Le pire... c’était la peur...

Cinq histoires prenantes. Cinq parcours tantôt tortueux, tantôt limpides, tout en finesse, même quand cela va droit au but. La première histoire m'a profondément touché. Le désarroi d'une mère face à son fils qui plonge... Que faire pour le faire revenir ? Les fins sans tomber dans le jeu des chutes qui remettent tout en cause - un peu saoulant parfois dans l'exercice de la nouvelle - laissent rarement sans réaction. La diversité des thèmes, l'ancrage social et l'authenticité des situations rendent ce livre profondément humain. On comprend, on se projette, on s'effraye rien que d'y penser, on se demande comment on ferait avec et puis l'histoire suivante arrive. J'ai eu besoin de faire une pause entre chaque histoire afin de laisser la fin se déposer, mais très vite j'ai eu envie de lire la suivante. C'est un ouvrage très cohérent et fort. La couverture énigmatique colle bien au propos. Son abstraction en noir et blanc pleins de nuances en dit beaucoup sur le titre.

Pas de deux
Il y avait bien cette Vierge immense qu’elle avait aperçue, peu de temps avant leur arrivée, par le coin décollé du plastique qui obstruait la vitre arrière de la camionnette qui les avait transportées, Anna, elle et les autres filles. Cette Vierge dressée au sommet de la colline, sur sa tour de pierre. Est-ce qu’il ne se trouverait pas une chapelle, tout à côté ? Est-ce qu’elle ne pourrait pas s’y réfugier, quand il ferait moins noir? On ne chasse pas les pauvres gens des endroits consacrés, n’est-ce pas ? Nulle part dans le monde. Dieu ne le permet pas. Ni la Sainte Vierge... Marie, Mère de Dieu, protégez-moi... Et vous, Enfant Jésus, donnez-moi la force...

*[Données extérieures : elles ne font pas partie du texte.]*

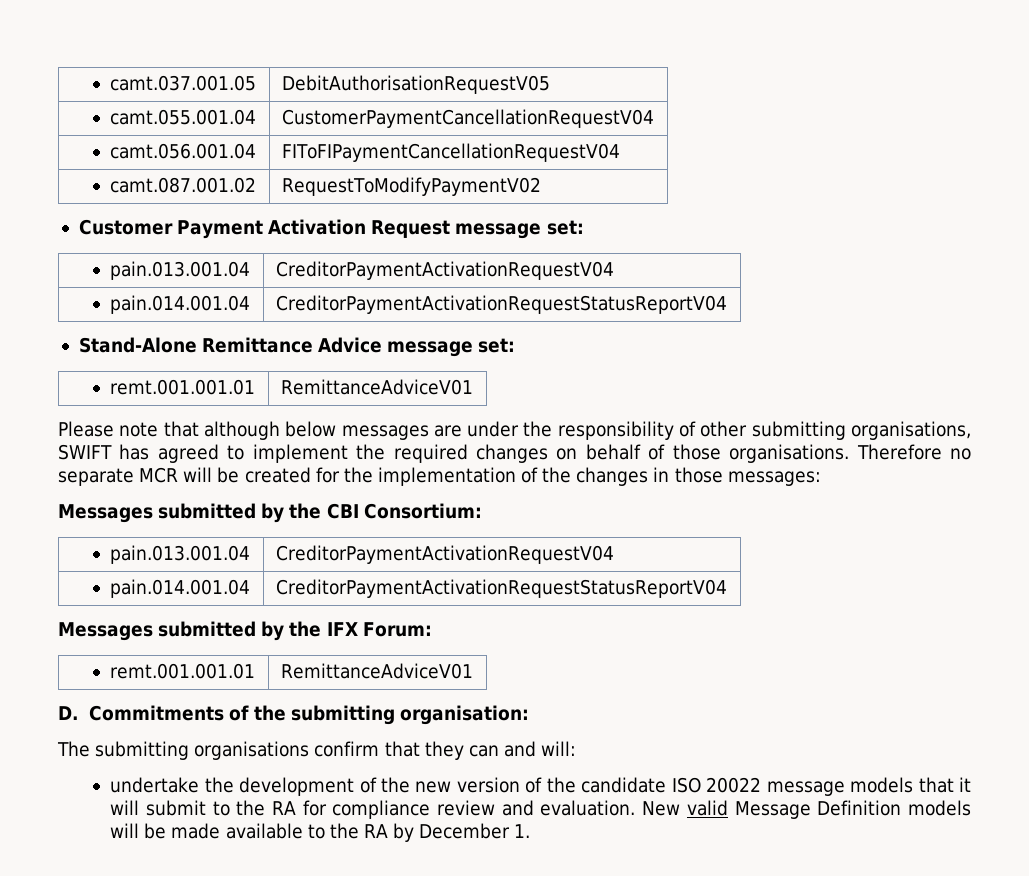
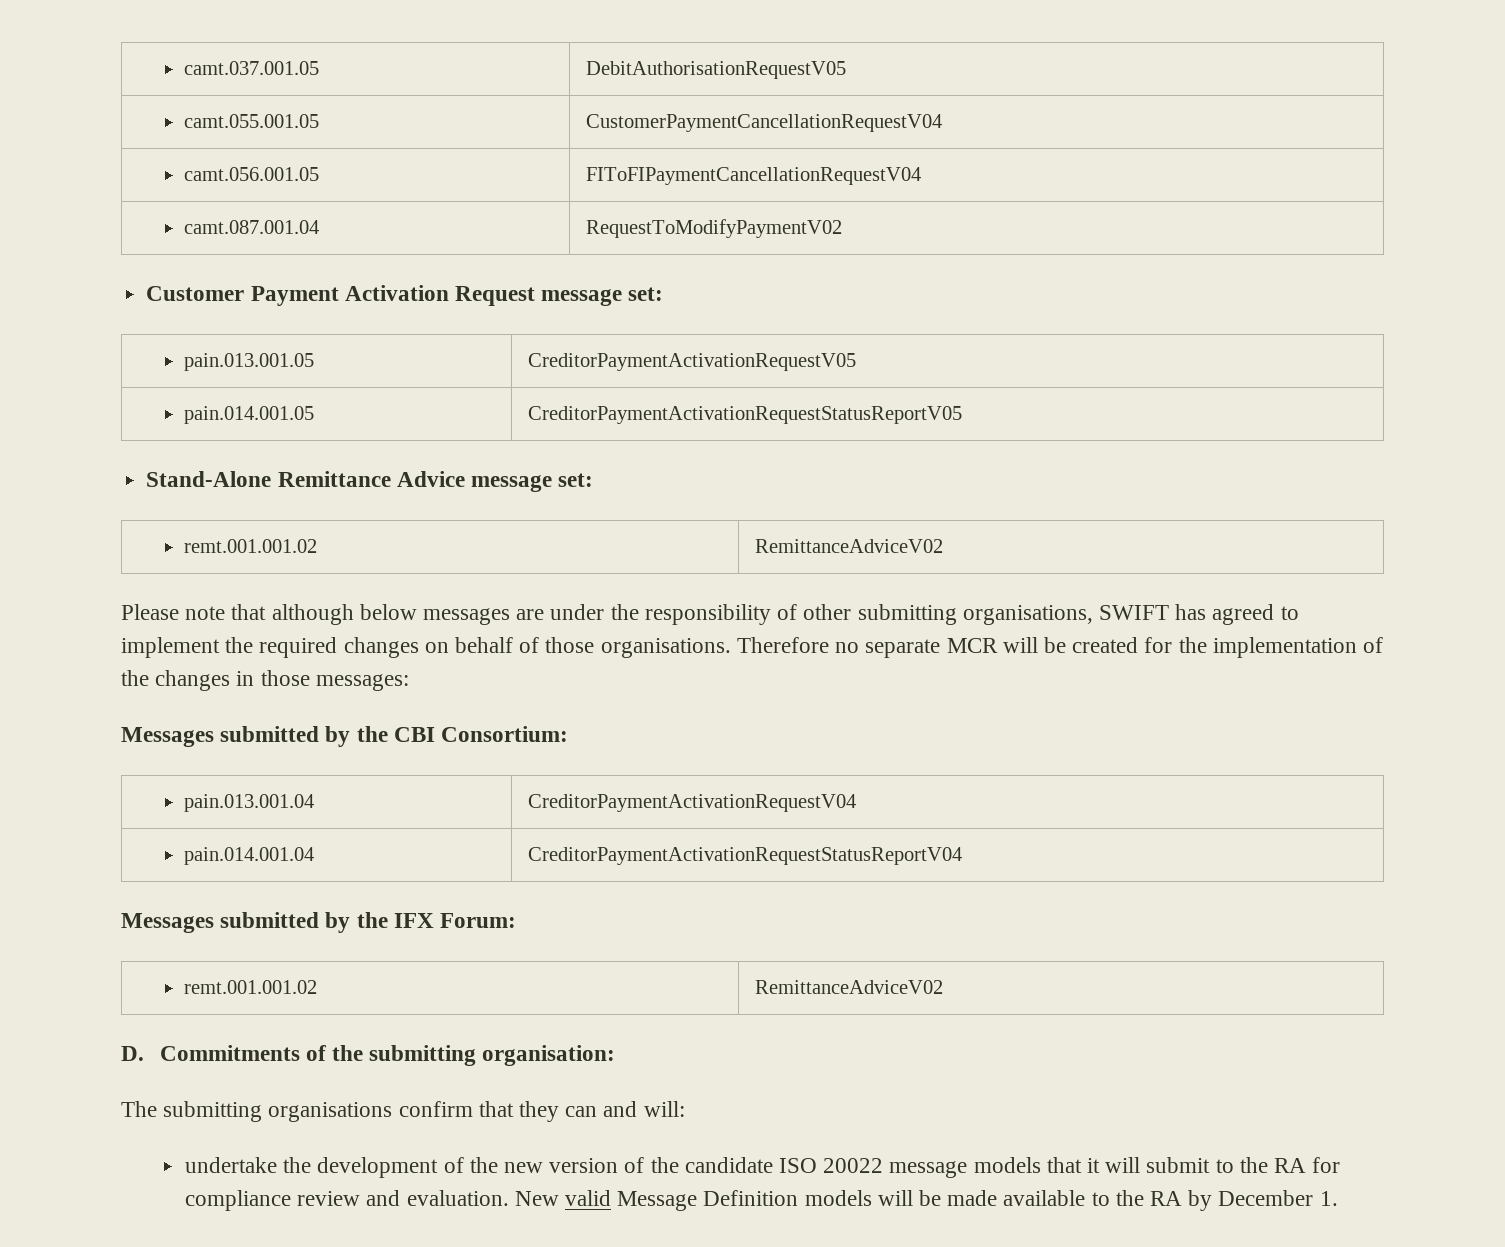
- camt.055.001.04 | CustomerPaymentCancellationRequestV04
+ camt.055.001.05 | CustomerPaymentCancellationRequestV04
- camt.056.001.04 | FIToFIPaymentCancellationRequestV04
+ camt.056.001.05 | FIToFIPaymentCancellationRequestV04
- camt.087.001.02 | RequestToModifyPaymentV02
+ camt.087.001.04 | RequestToModifyPaymentV02
  Customer Payment Activation Request message set:
- pain.013.001.04 | CreditorPaymentActivationRequestV04
- pain.014.001.04 | CreditorPaymentActivationRequestStatusReportV04
+ pain.013.001.05 | CreditorPaymentActivationRequestV05
+ pain.014.001.05 | CreditorPaymentActivationRequestStatusReportV05
  Stand-Alone Remittance Advice message set:
- remt.001.001.01 | RemittanceAdviceV01
+ remt.001.001.02 | RemittanceAdviceV02
  Messages submitted by the IFX Forum:
- remt.001.001.01 | RemittanceAdviceV01
+ remt.001.001.02 | RemittanceAdviceV02

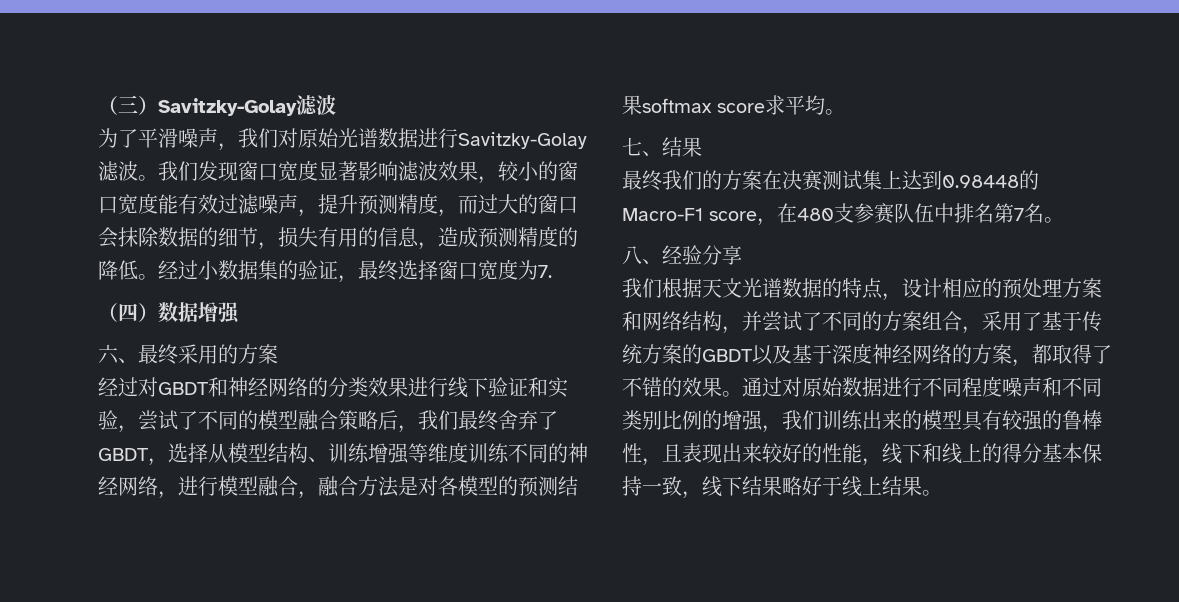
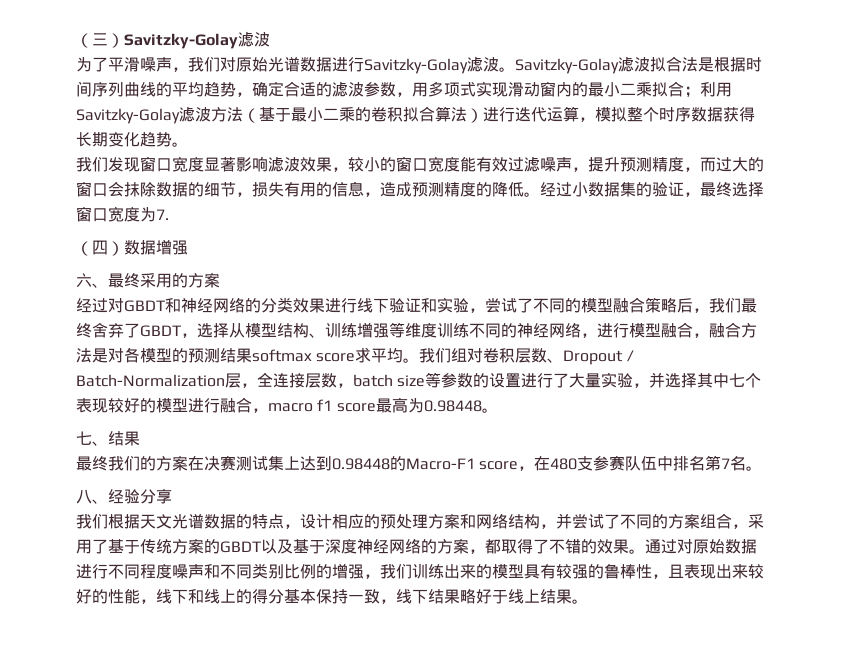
- 为了平滑噪声，我们对原始光谱数据进行Savitzky-Golay滤波。我们发现窗口宽度显著影响滤波效果，较小的窗口宽度能有效过滤噪声，提升预测精度，而过大的窗口会抹除数据的细节，损失有用的信息，造成预测精度的降低。
+ 为了平滑噪声，我们对原始光谱数据进行Savitzky-Golay滤波。Savitzky-Golay滤波拟合法是根据时间序列曲线的平均趋势，确定合适的滤波参数，用多项式实现滑动窗内的最小二乘拟合；利用Savitzky-Golay滤波方法（基于最小二乘的卷积拟合算法）进行迭代运算，模拟整个时序数据获得长期变化趋势。
+ 我们发现窗口宽度显著影响滤波效果，较小的窗口宽度能有效过滤噪声，提升预测精度，而过大的窗口会抹除数据的细节，损失有用的信息，造成预测精度的降低。
+ 我们组对卷积层数、Dropout / Batch-Normalization层，全连接层数，batch size等参数的设置进行了大量实验，并选择其中七个表现较好的模型进行融合，macro f1 score最高为0.98448。

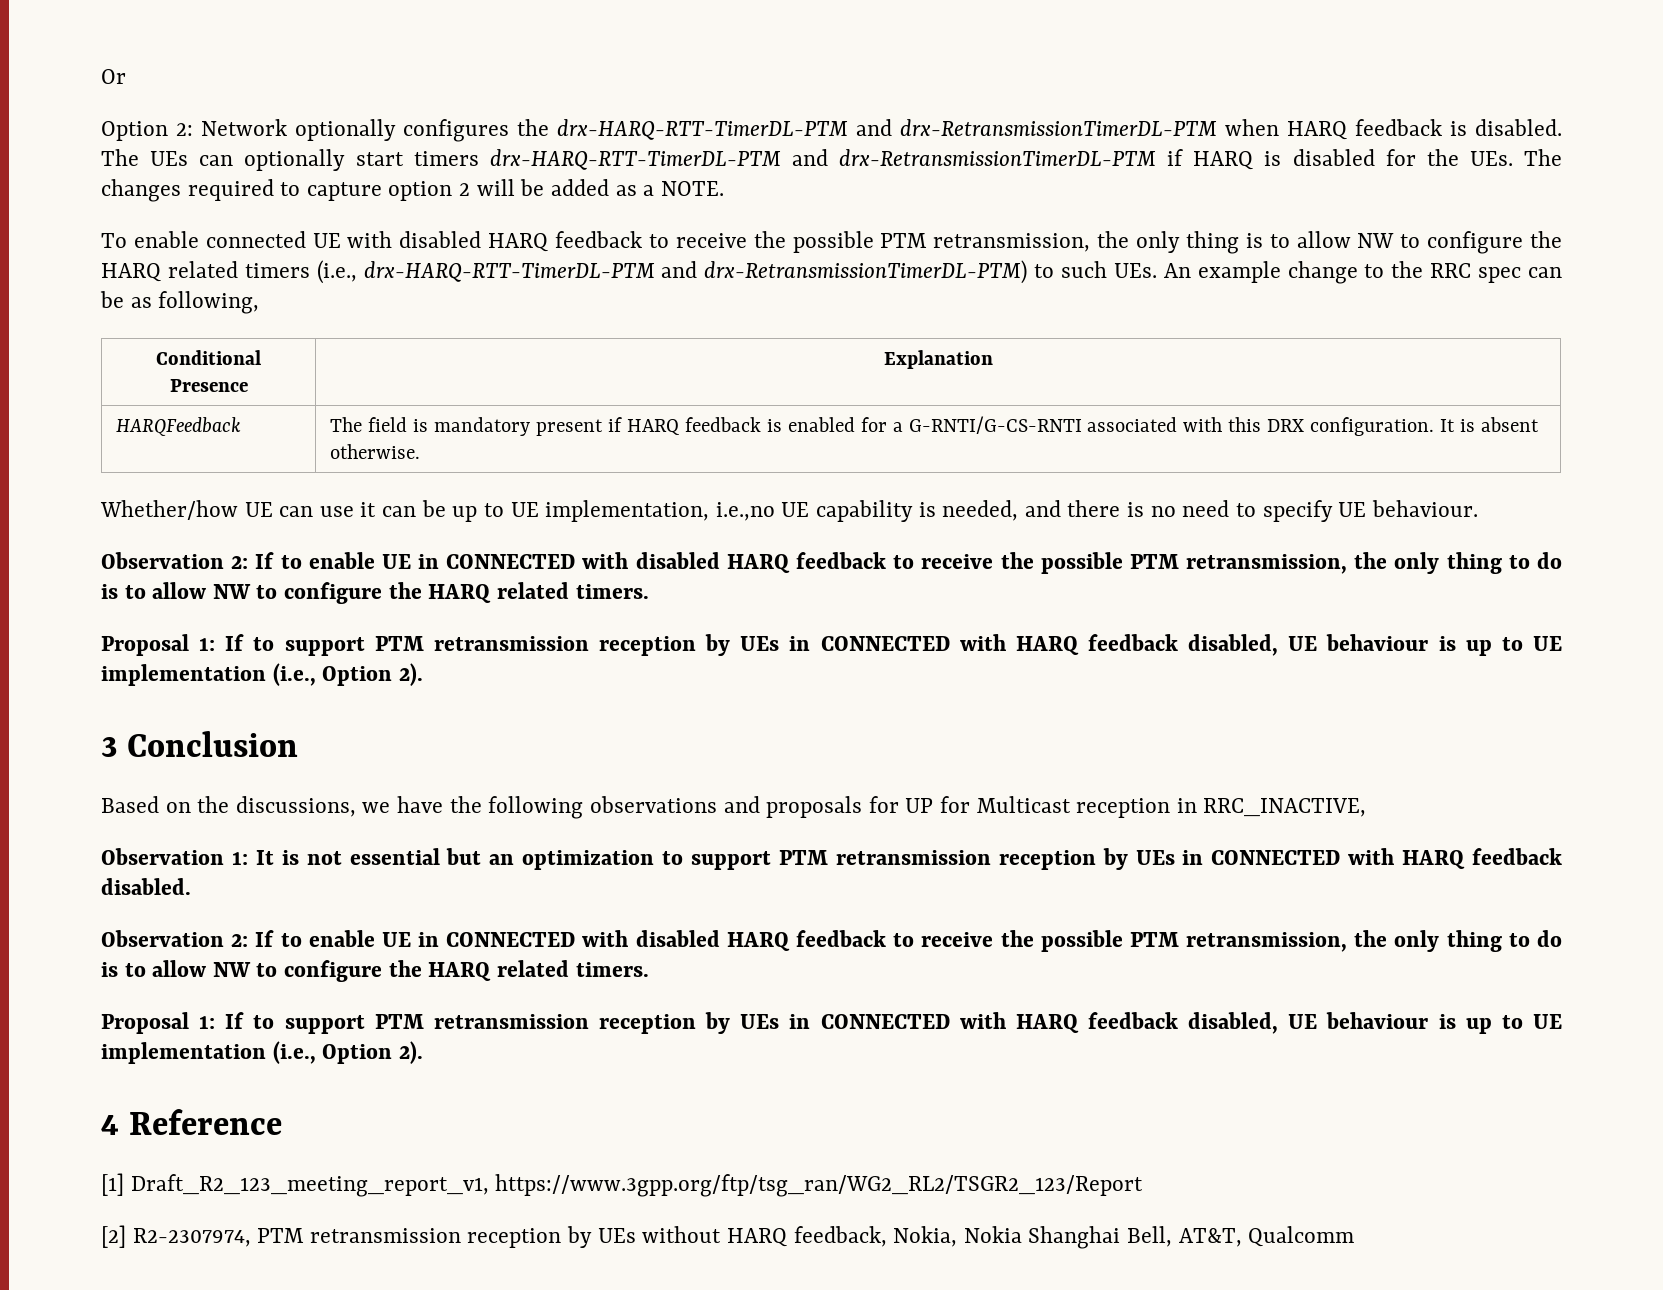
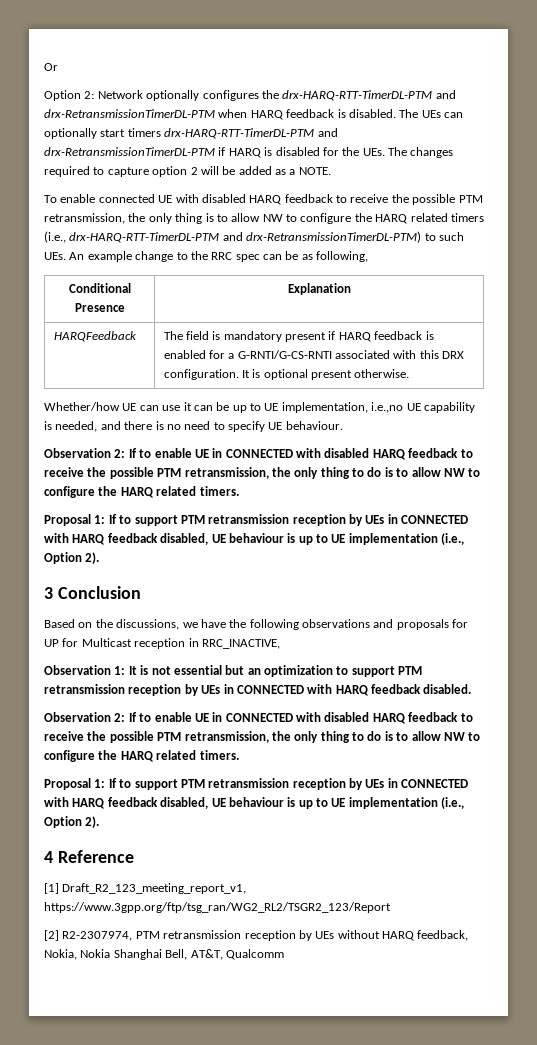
- HARQFeedback | The field is mandatory present if HARQ feedback is enabled for a G-RNTI/G-CS-RNTI associated with this DRX configuration. It is absent otherwise.
+ HARQFeedback | The field is mandatory present if HARQ feedback is enabled for a G-RNTI/G-CS-RNTI associated with this DRX configuration. It is optional present otherwise.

Le pire, ce n’était pas le froid, ni ses vêtements glacés, raidis par l’humidité. Ce n’était pas non plus la douleur, elle en avait vu d’autres ! Le pire... c’était la peur... Elle avait bien senti qu’elle s’était mal réceptionnée sur le sol inégal. Ce lancinement, de la cheville jusqu’au bout des orteils... Puis plus rien. Suffisamment longtemps, du moins, pour qu’elle n’y songe plus.
Mais la peur... Ce rongeur qui avait planté ses dents dans la chair de son ventre et qui ne la lâchait plus. La peur quand elle avait compris. Quand ils avaient ramené Anna dans la pièce où ils les tenaient enfermées toutes les cinq. Quand ils l’avaient jetée, plutôt, comme un paquet souillé, couverte d’ecchymoses et du sang plein les jambes.